株式会社毛利組
島根県浜田市
会社概要
昭和43年の創業以来、「技術と信頼」をモットーに地域社会の発展に貢献してきた毛利組は、島根県浜田市に本社を構える建設会社だ。多くの施工実績の中で、その技術力や創意工夫が評価され、国土交通省から工事成績優秀企業として複数回認定を受けている。ICT活用にも前向きな同社はICT建機を自社保有するなど、ICT施工の内製化にも積極的に取り組んでいる。
株式会社毛利組 隅田 勝幸 社長
現場代理人 佐渡村 誠 氏
令和3年度福光・浅利道路吉浦東地区第1改良工事
島根県内の福光・浅利道路は、島根県大田市と江津市を結ぶ延長6.5kmの自動車用道路だ。国道9号の上記区間は、急カーブや坂道による交通事故が多発しており、地域の生活に与える影響は少なくない。この課題を解決するために福光・浅利道路の整備が進められている。毛利組が施工した令和3年度福光・浅利道路吉浦東地区第1改良工事は、路体盛土工とカルバート工を含む道路改良工事である。本工事は起工測量からデータ納品まで一貫して3次元データを用いるICT施工が採用され、日々の作業進捗を把握するためにドローンによる空中写真測量が検討された。しかしその計画は「高圧電線」に阻まれることとなった。

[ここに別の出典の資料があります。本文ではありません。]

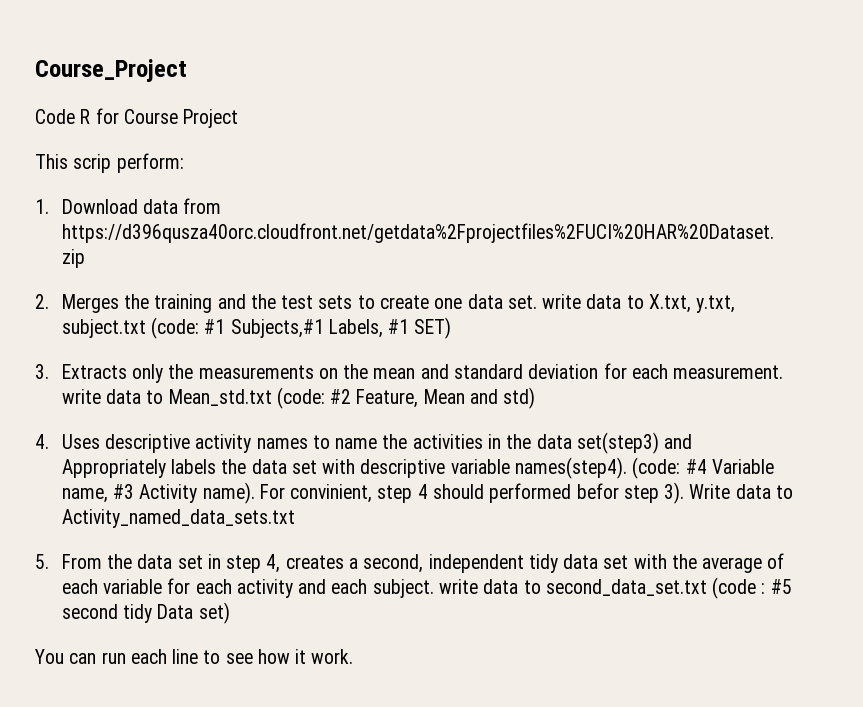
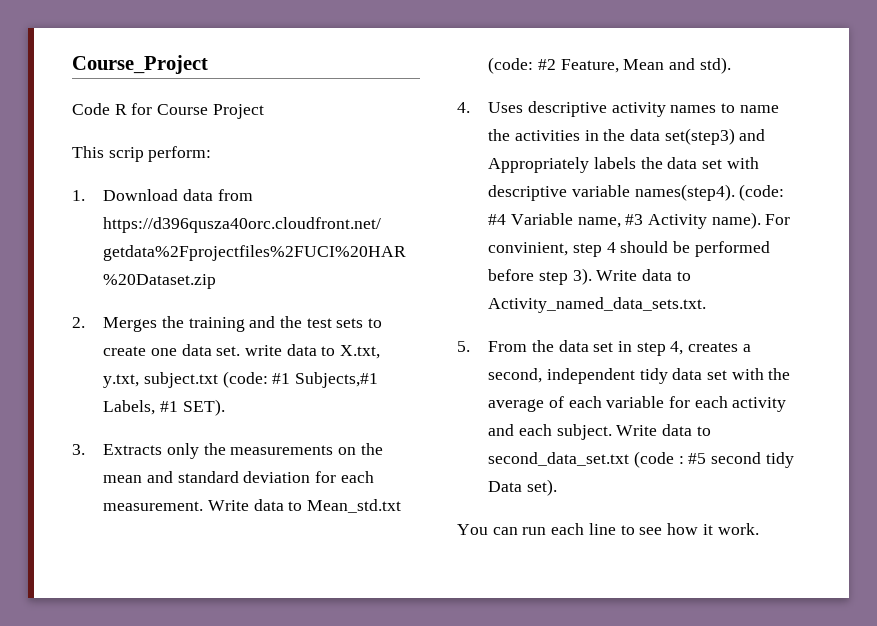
- 2. Merges the training and the test sets to create one data set. write data to X.txt, y.txt, subject.txt (code: #1 Subjects,#1 Labels, #1 SET)
+ 2. Merges the training and the test sets to create one data set. write data to X.txt, y.txt, subject.txt (code: #1 Subjects,#1 Labels, #1 SET).
- 3. Extracts only the measurements on the mean and standard deviation for each measurement. write data to Mean_std.txt (code: #2 Feature, Mean and std)
+ 3. Extracts only the measurements on the mean and standard deviation for each measurement. Write data to Mean_std.txt (code: #2 Feature, Mean and std).
- For convinient, step 4 should performed befor step 3).
+ For convinient, step 4 should be performed before step 3).
- Write data to Activity_named_data_sets.txt
+ Write data to Activity_named_data_sets.txt.
- 5. From the data set in step 4, creates a second, independent tidy data set with the average of each variable for each activity and each subject. write data to second_data_set.txt (code : #5 second tidy Data set)
+ 5. From the data set in step 4, creates a second, independent tidy data set with the average of each variable for each activity and each subject. Write data to second_data_set.txt (code : #5 second tidy Data set).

レーザスキャナ×スマートフォンによる3次元データ作成
現場代理人を務めた佐渡村氏は、当時の状況を振り返る。「当初はドローンを用いた現況把握を試みたが、高圧電線を考慮して断念。代替案として地上型レーザスキャナも検討したが、一度に計測できる範囲が限られ、ドローン空中写真測量よりも時間がかかることがネックだった。」新たな解決策を探していた佐渡村氏は、株式会社原商からの紹介で日立建機のSolution Linkage Survey (ソリューションリンケージサーベイ)と出会う。
Solution Linkage Surveyはスマートフォンで計測対象を撮影するだけで土量計測ができるソリューションだ。撮影した動画をもとにクラウド上で3次元データを作成し、土量計測や計測結果のレポート出力ができる。3次元データを作成する別の手段として、レーザスキャナが挙げられる。レーザスキャナは一度に広範囲を3次元化することができるが、計測からデータの処理までに2~3日程かかるため小規模な計測には向かない。一方で、Solution Linkage Surveyは仮置土など小規模なものであれば30分程度で計測可能だ。
佐渡村氏はレーザスキャナで施工範囲の大部分を計測し、Solution Linkage Surveyで細部を補完、2つのツールを組み合わせることで、「高圧電線対策」と「時間短縮」を両立させた。
3次元データのさらなる活用
毛利組の3次元データ活用は、現況把握にとどまらない。福井コンピュータ(株)が提供するデータ共有クラウドサービス「CIMPHONY Plus(シムフォニープラス)」とSolution Linkage Surveyを連携させることで、現場で作成した3次元データをその場でCIMPHONY Plusにアップロード、遠隔地の関係者とリアルタイムに共有することで、意思疎通を円滑にした。佐渡村氏はCIMPHONY Plusを活用したことで、「手元の3次元データがいつ、どこで作成されたものかが明確になり、管理の手間が省けた」、「切土・盛土の数量把握も容易となった」と話す。
他工種への応用
3次元計測ツールやデータ共有サービスを使いこなし、無事に竣工をむかえた毛利組。今回活用した技術を、圃場整備や浚渫、構造物設置といった他の作業にも応用できないか。その視線はすでに次の現場に向けられている。ICT施工のさらなる内製化を図る同社から今後も目が離せない。